On the other hand, while the day after the shootout, the governor and the military head of the zone jointly spoke about the events and the outcomes and about the count of fourteen deaths, twelve criminals and two soldiers, and about the decommissioned weapons, there was no precision about how many and who the criminals were nor what their criminal actions were. Nor was there any recounting in detail of the operation, which from looking at it, was related to the shootout in Indeco Animas [a Xalapa neighborhood. In the news we saw, everything was considered one event, from the shooting at Indeco Animas to action resumed in a nature reserve and an additional neighborhood. As one event with separate parts, it was reported to take six hours. This is all pretty blurry, too. The author of this column, Coronel Chiu, seems to see possibly at least two separate incidents. ] that night, nor did they show the bodies, although various individuals spread the word that they had seen handcuffed cadavers. Nor is it known if anyone was able to escape.

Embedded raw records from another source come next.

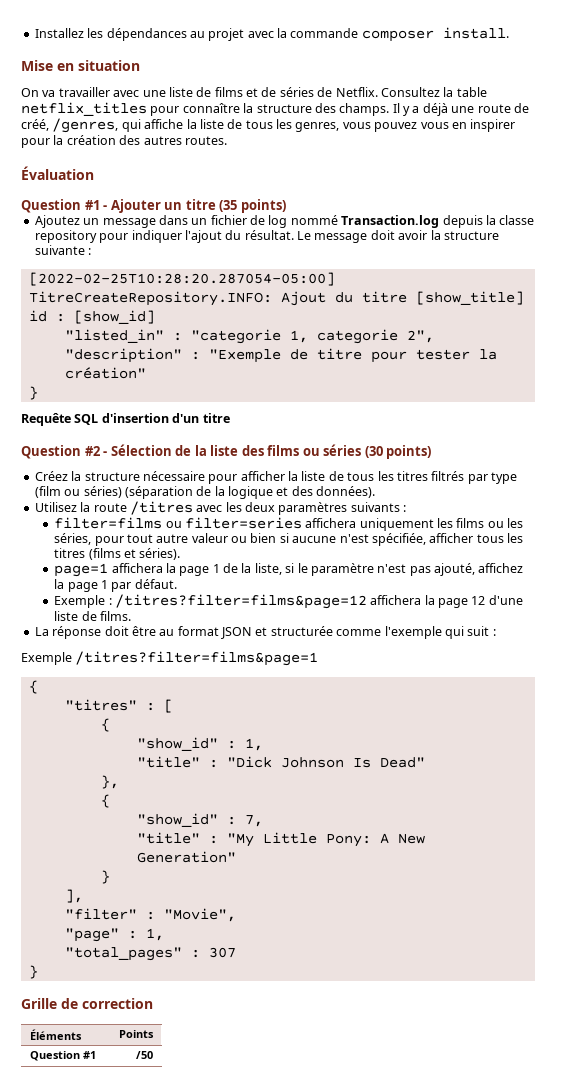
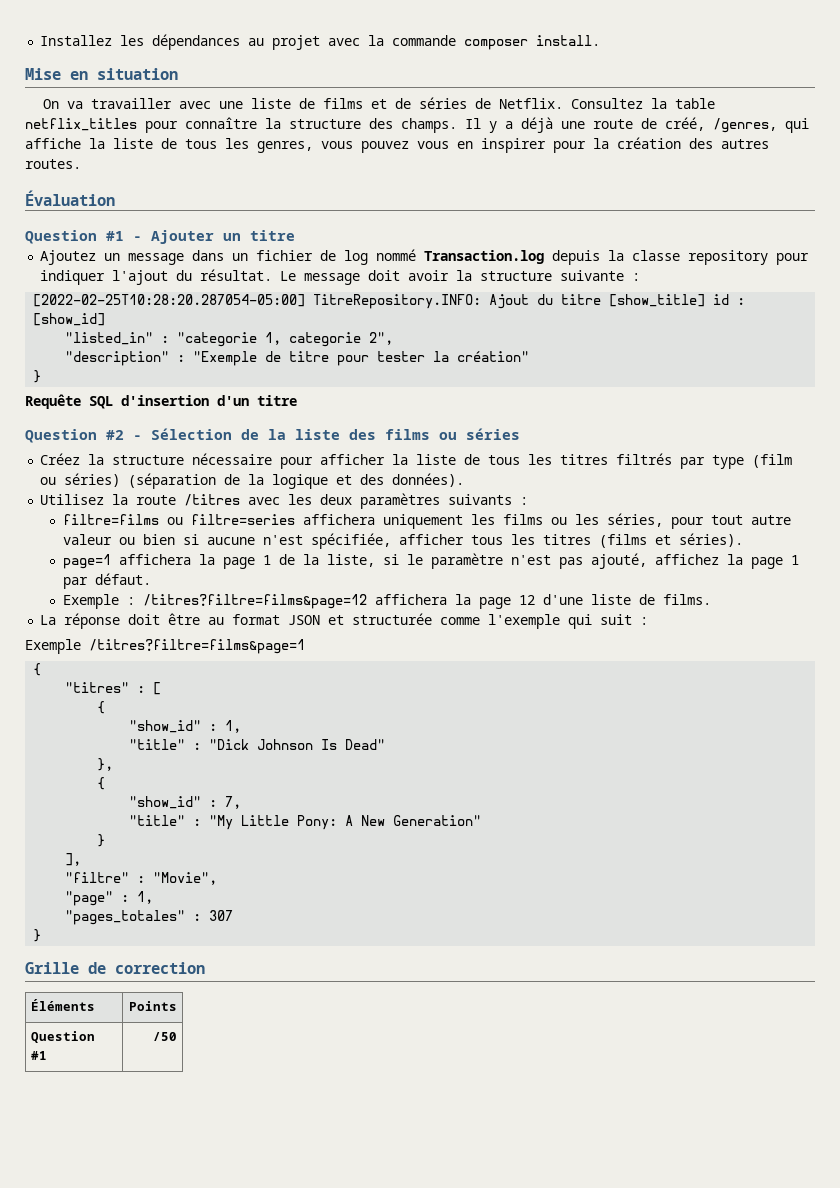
- Question #1 - Ajouter un titre (35 points)
+ Question #1 - Ajouter un titre
- [2022-02-25T10:28:20.287054-05:00] TitreCreateRepository.INFO: Ajout du titre [show_title] id : [show_id]
+ [2022-02-25T10:28:20.287054-05:00] TitreRepository.INFO: Ajout du titre [show_title] id : [show_id]
- Question #2 - Sélection de la liste des films ou séries (30 points)
+ Question #2 - Sélection de la liste des films ou séries
- filter=films ou filter=series affichera uniquement les films ou les séries, pour tout autre valeur ou bien si aucune n'est spécifiée, afficher tous les titres (films et séries).
+ filtre=films ou filtre=series affichera uniquement les films ou les séries, pour tout autre valeur ou bien si aucune n'est spécifiée, afficher tous les titres (films et séries).
- Exemple : /titres?filter=films&page=12 affichera la page 12 d'une liste de films.
+ Exemple : /titres?filtre=films&page=12 affichera la page 12 d'une liste de films.
- Exemple /titres?filter=films&page=1
+ Exemple /titres?filtre=films&page=1
- "filter" : "Movie",
+ "filtre" : "Movie",
- "total_pages" : 307
+ "pages_totales" : 307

Because of all this, while the authorities of the state and the army presented their communiqué, rumors spread from person to person and in the media. Friday morning was marked by the wave of rumors of shootings in the streets of Xalapa and the fear spread, so that even schools were closed. Added to the cold weather, it resulted in Xalapeños beings isolated in their houses. Other violent episodes from that day and the next worsened the picture. There was an attempt on a family on the Veracruz-Boca del Río line [On the coast, about 65 or so miles from Xalapa] and a (levantón) of a police commander.
The media spreading rumors left us with the lesson that Veracruz is fertile territory for the manipulation of gullibility, which indicates that one has to equip oneself with an adequate strategy of communication based on timely, sufficient, true and reliable information and through adequate channels to avoid generating panic.